## EXERCISE BRIEF
Where the line with "[179,570,262,585] j'ai fait" appears below, start writing out lines exactly, and finish with the line with "(79, 602) none", which is included; write out nothing else.

## MATERIAL PROVIDED
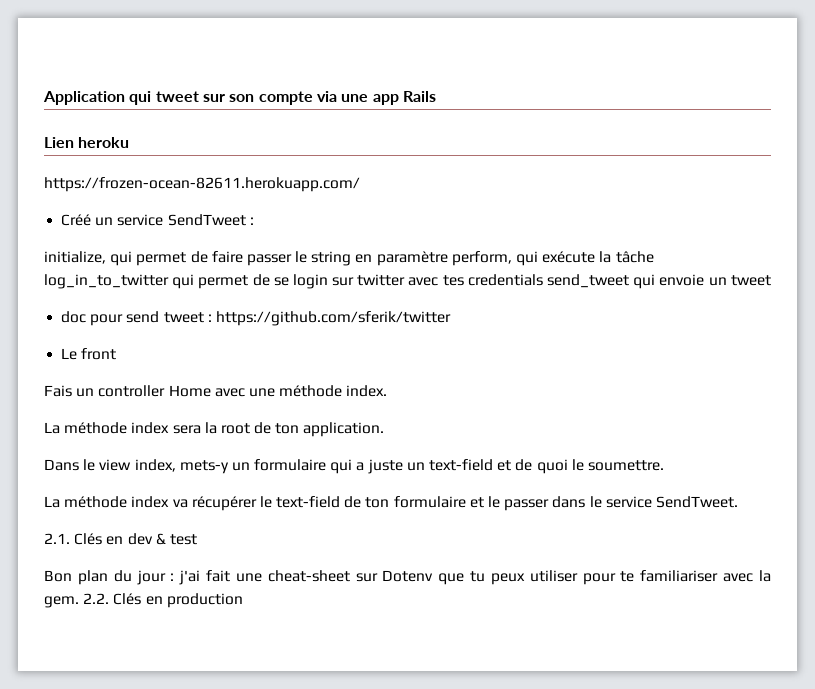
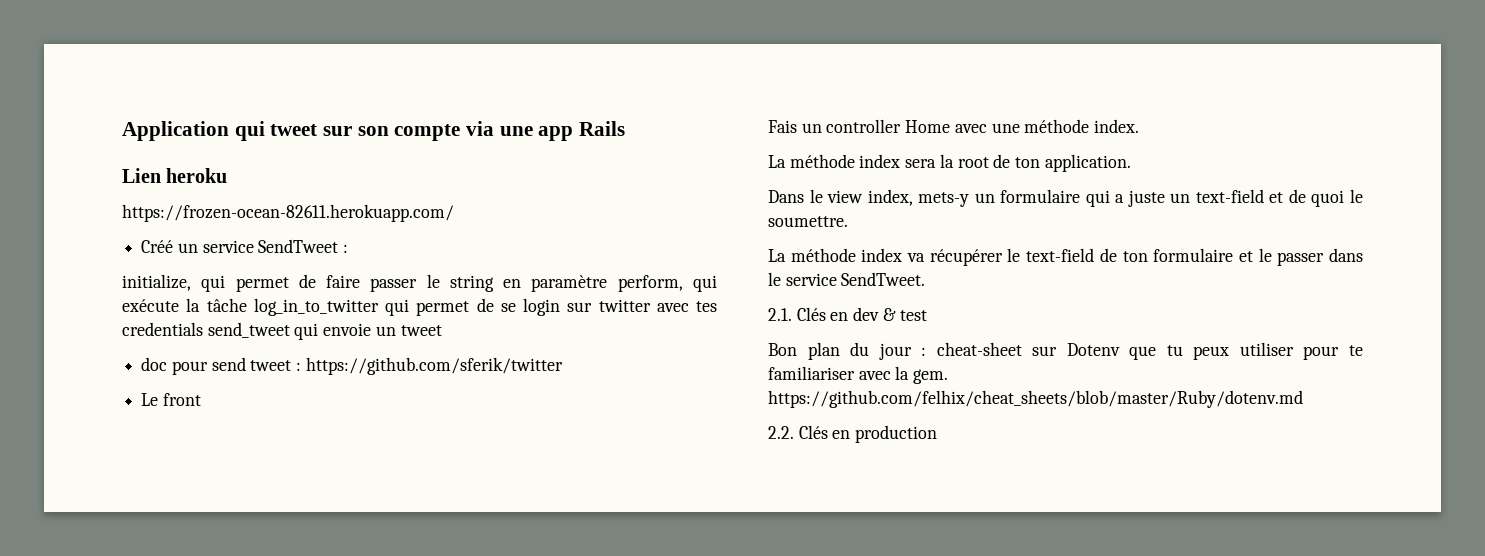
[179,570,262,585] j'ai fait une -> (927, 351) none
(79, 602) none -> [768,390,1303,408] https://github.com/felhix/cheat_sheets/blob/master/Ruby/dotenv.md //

* * *

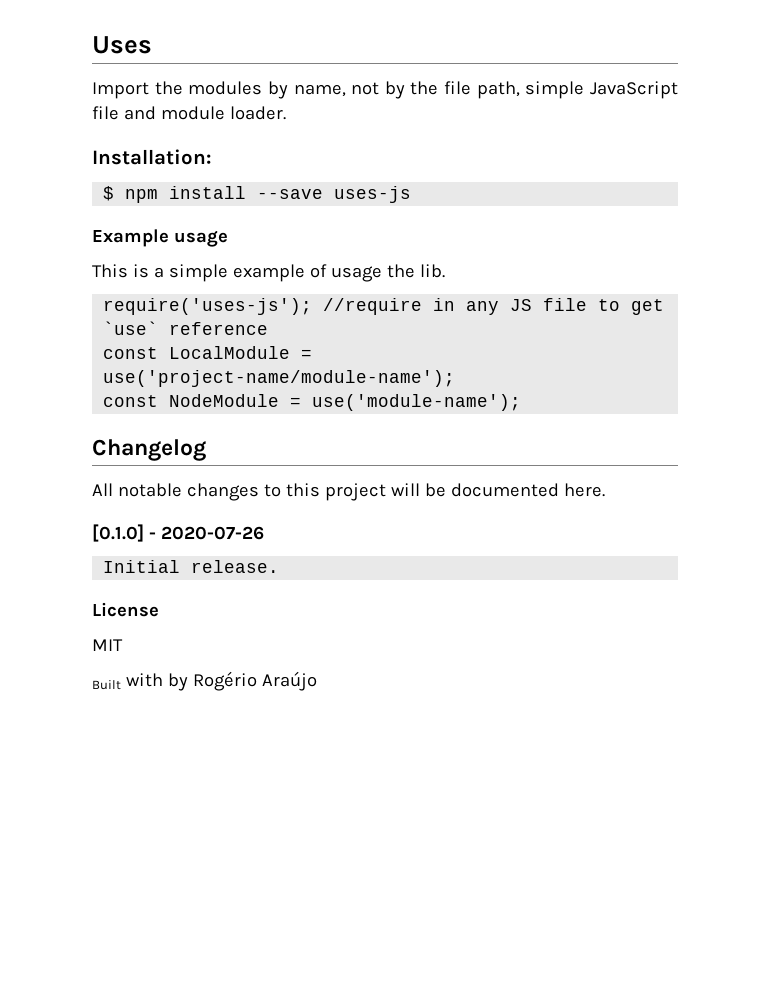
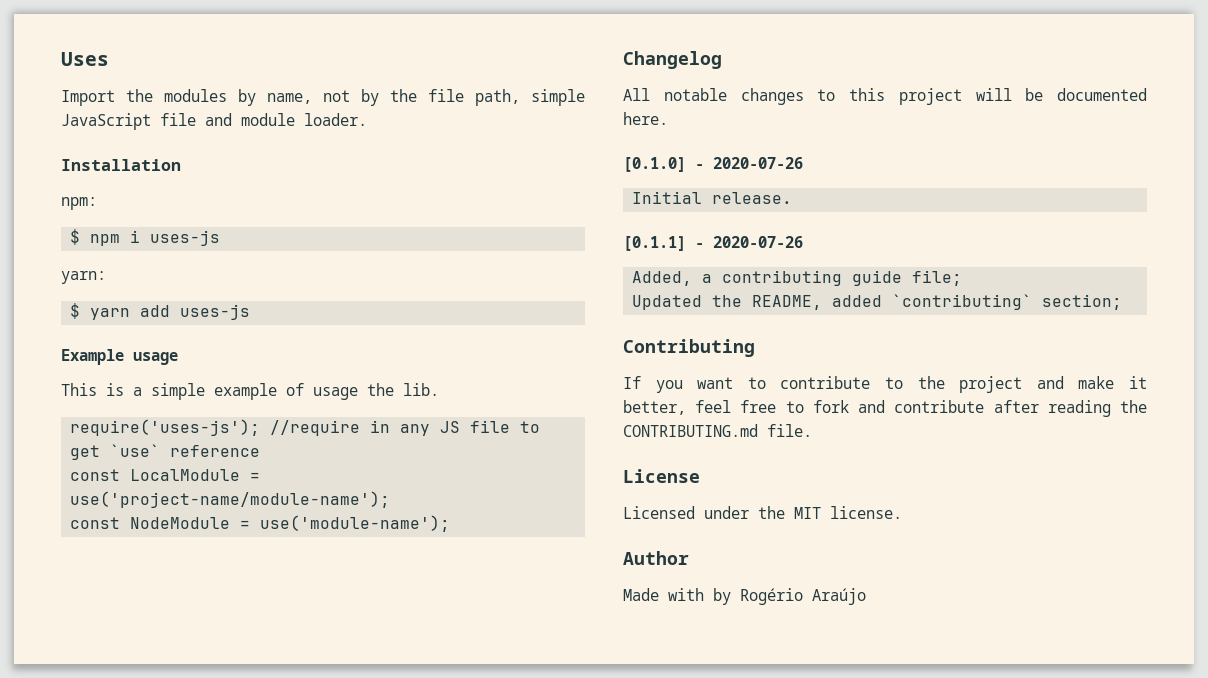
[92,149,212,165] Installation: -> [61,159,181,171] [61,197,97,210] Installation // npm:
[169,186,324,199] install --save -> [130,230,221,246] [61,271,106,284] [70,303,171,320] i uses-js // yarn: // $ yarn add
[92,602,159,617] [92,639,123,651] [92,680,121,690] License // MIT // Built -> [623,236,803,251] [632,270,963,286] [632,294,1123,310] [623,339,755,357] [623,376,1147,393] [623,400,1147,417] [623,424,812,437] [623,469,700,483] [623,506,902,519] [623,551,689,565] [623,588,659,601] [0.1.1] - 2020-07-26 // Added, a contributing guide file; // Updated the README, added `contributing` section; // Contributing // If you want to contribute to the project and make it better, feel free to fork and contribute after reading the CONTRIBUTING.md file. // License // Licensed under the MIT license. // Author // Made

## ANSWER SPACE
[179,570,262,585] j'ai fait une -> (927, 351) none
(79, 602) none -> [768,390,1303,408] https://github.com/felhix/cheat_sheets/blob/master/Ruby/dotenv.md //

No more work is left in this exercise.